*Web document revisions*
= = =

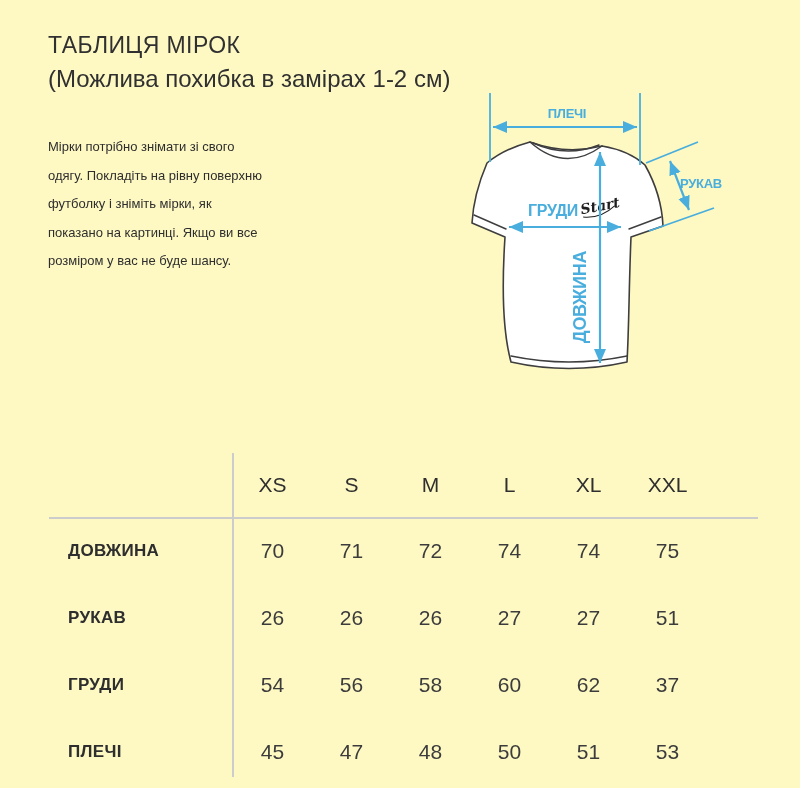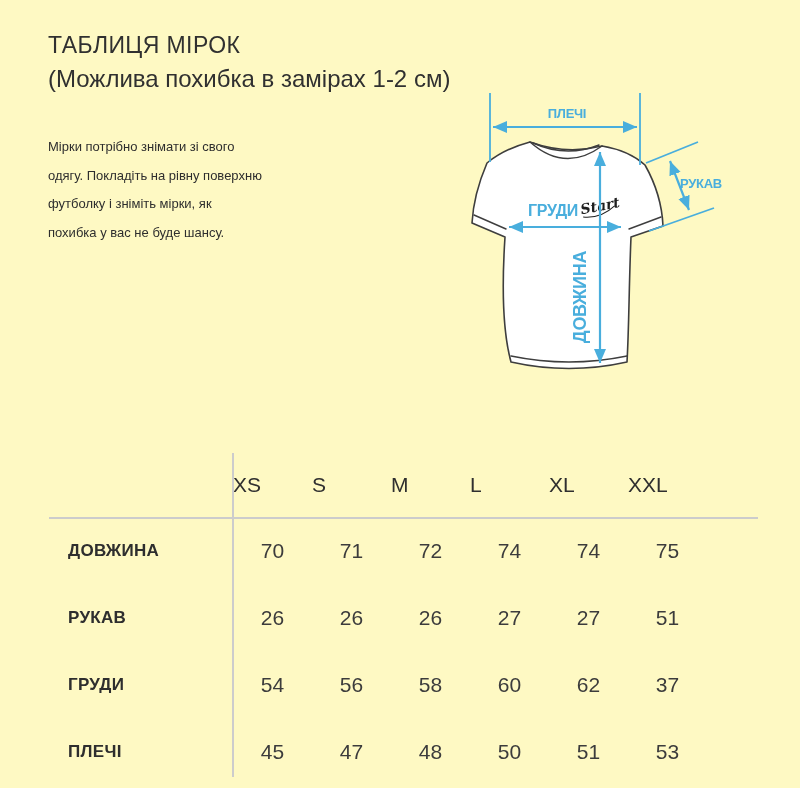--- a/index.html
+++ b/index.html
@@ -59,41 +59,42 @@
     position:absolute;left:1px;top:64px;width:709px;height:1.5px;background:var(--rule);
   }
   .trow{
     display:grid;
     grid-template-columns:185px 79px 79px 79px 79px 79px 79px 1fr;
     align-items:center;
   }
   .trow.head{height:64px;}
   .trow.data{height:67px;}
   .tcell{text-align:center;font-size:21px;color:#3c3c3c;}
-  .thead{font-size:21px;color:#2f2f2f;}
+  .thead{text-align:center;font-size:21px;color:#2f2f2f;}
   .tlabel{
     padding-left:20px;font-size:17px;font-weight:bold;color:#2e2e2e;
     letter-spacing:.3px;white-space:nowrap;
   }
 </style>
 </head>
 <body>
 
 <div class="canvas">
 
   <div class="hdr">
     <h1>ТАБЛИЦЯ МІРОК</h1>
     <div class="sub">(Можлива похибка в замірах 1-2 см)</div>
   </div>
 
   <div class="instr">
     <div class="ln">Мірки потрібно знімати зі свого</div>
     <div class="ln">одягу. Покладіть на рівну поверхню</div>
     <div class="ln">футболку і зніміть мірки, як</div>
-    <div class="ln">похибка у вас не буде шансу.</div>
+    <div class="ln">показано на картинці. Якщо ви все</div>
+    <div class="ln">розміром у вас не буде шансу.</div>
   </div>
 
   <svg class="diagram" viewBox="0 0 360 310">
     <defs>
       <marker id="ah" markerWidth="15" markerHeight="13" refX="14" refY="6" orient="auto-start-reverse" markerUnits="userSpaceOnUse">
         <path class="ahp" d="M0,0 L14,6 L0,12 Z"></path>
       </marker>
     </defs>
 
     <g>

= = =

*PROBLEM STATEMENT*
Pull out all lines from the entries above that include the word "center".

*RESULT*
     align-items:center;
   .tcell{text-align:center;font-size:21px;color:#3c3c3c;}
+  .thead{text-align:center;font-size:21px;color:#2f2f2f;}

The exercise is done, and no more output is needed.